Both handball and soccer athletes are under high risk of injury, therefore evaluations that assist injury prevention are of high importance. Professional soccer players possess 1000 times more injury risk than common industrial professions. Professional soccer players’ injury rates were reported as 8.5 injuries per 1000 hours between 1994-1997 and as 9.4 per 1000 hours during the 2001-2002 season (1,2). An 11-year follow up study of UEFA Champions League reported 7.6 injuries per 1000 hours (95% Confidence Interval 7.4 to 7.8), and revealed that match injury rates were almost seven times higher than training injury rates (26.7 vs 4.0/1000 h, RR 6.7, 95% CI 6.4 to 7.0, p<0.001) (3). On the other hand, injury prevalence for young handball players during one season was 53.60% (4). The injury incidence rates among elite Brazilian handball players were reported as 3.7/1000 h during training and 20.3/1000 h during matches (5). Most affected body regions by traumatic injuries in handball players are ankle and knee. Shoulder and knee are most commonly affected by overuse injuries. Muscle injuries, sprains and contusions are the most common traumatic injury types, whereas the most common overuse injury is tendinopathy (5). On the other hand, lower extremities are the most commonly injured regions in soccer, namely the thigh, knee, ankle and hip/groin. Muscle strain, ligament sprain and contusion are the most common injury types (6).

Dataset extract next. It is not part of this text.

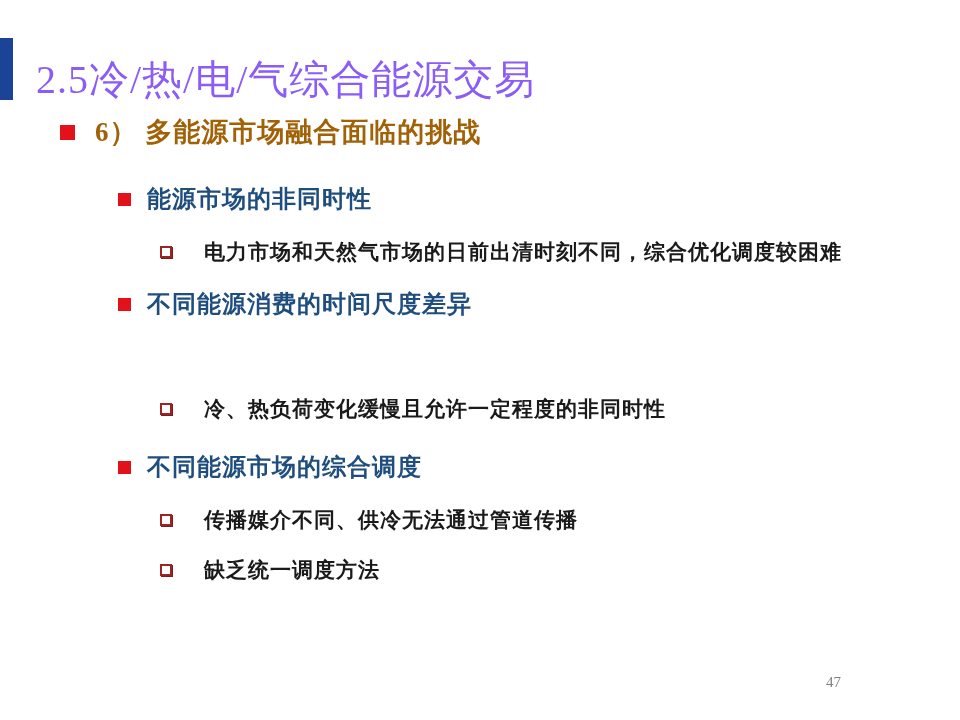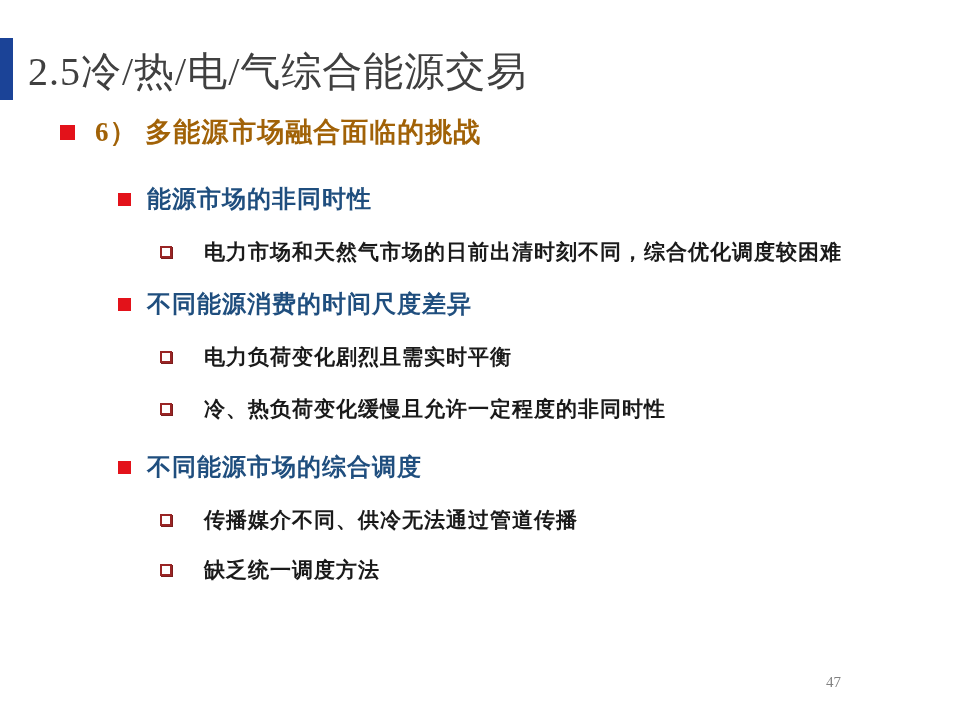"2.5冷/热/电/气综合能源交易" .slide-title { color: #404040 -> #8b5cf6; margin: 8px -> 16px }
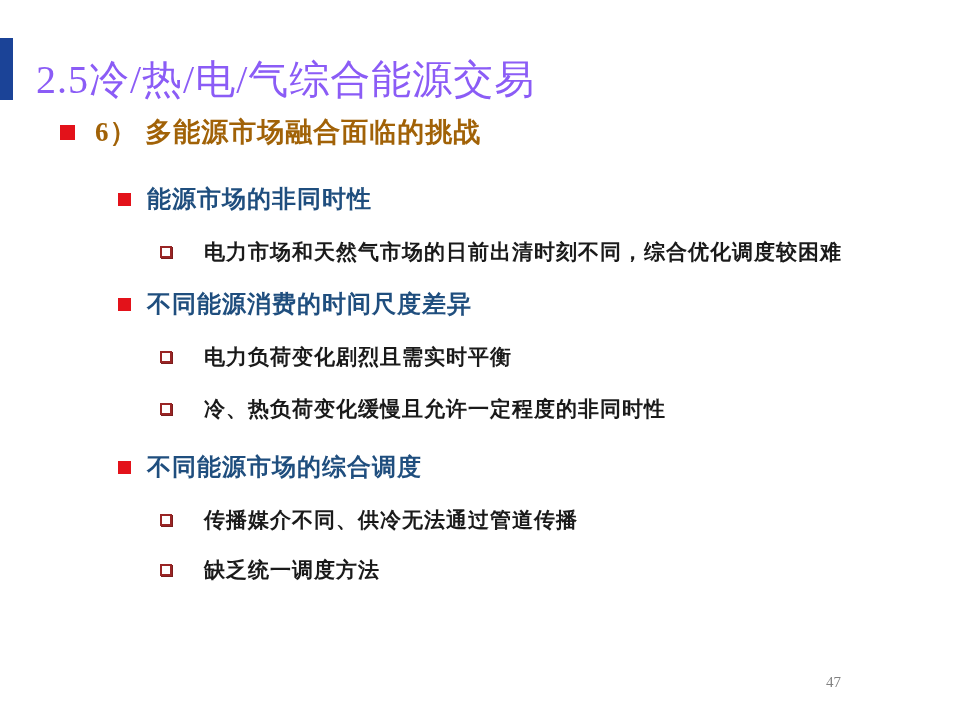"电力负荷变化剧烈且需实时平衡" div.row { html: <div> <span></span> <span>电力负荷变化剧烈且需实时平衡</span> </div> -> none }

Numerous clinical movement screening tests have been developed over the years in order to predict and prevent sports injuries. Some of the widely used screening tests are as follows: Functional Movement Screen™ (FMS™), Star Excursion Balance Test, Y Balance Test, Drop Jump Screening Test, Landing Error Scoring System, and the Tuck Jump Analysis (7). FMS™, designed by Cook and colleagues (8), is a reliable instrument with consistent scoring criteria (7). FMS™ consists of seven basic movement tests that require both mobility and stability. The result is used in order to estimate injury risk. Minick and colleagues have shown that FMS™ has high interrater reliability (9). Injury risk of athletes with a total FMS™ score of 14 or less is found to be higher (10). Among American football players, FMS™ scores less than 14 were significantly associated with serious injuries (11). Low FMS™ scores are able to predict injuries in firefighters as well (12). Although evidence on injury predicting capabilities of FMS™ is still limited, it is a widely used tool among sports professionals, probably due to its low cost and simplicity to implement. Use of FMS™ is not limited to athletic world either, it is also applied for chronic conditions in non-athletic populations, such as chronic back problems and chronic ankle instability (13,14).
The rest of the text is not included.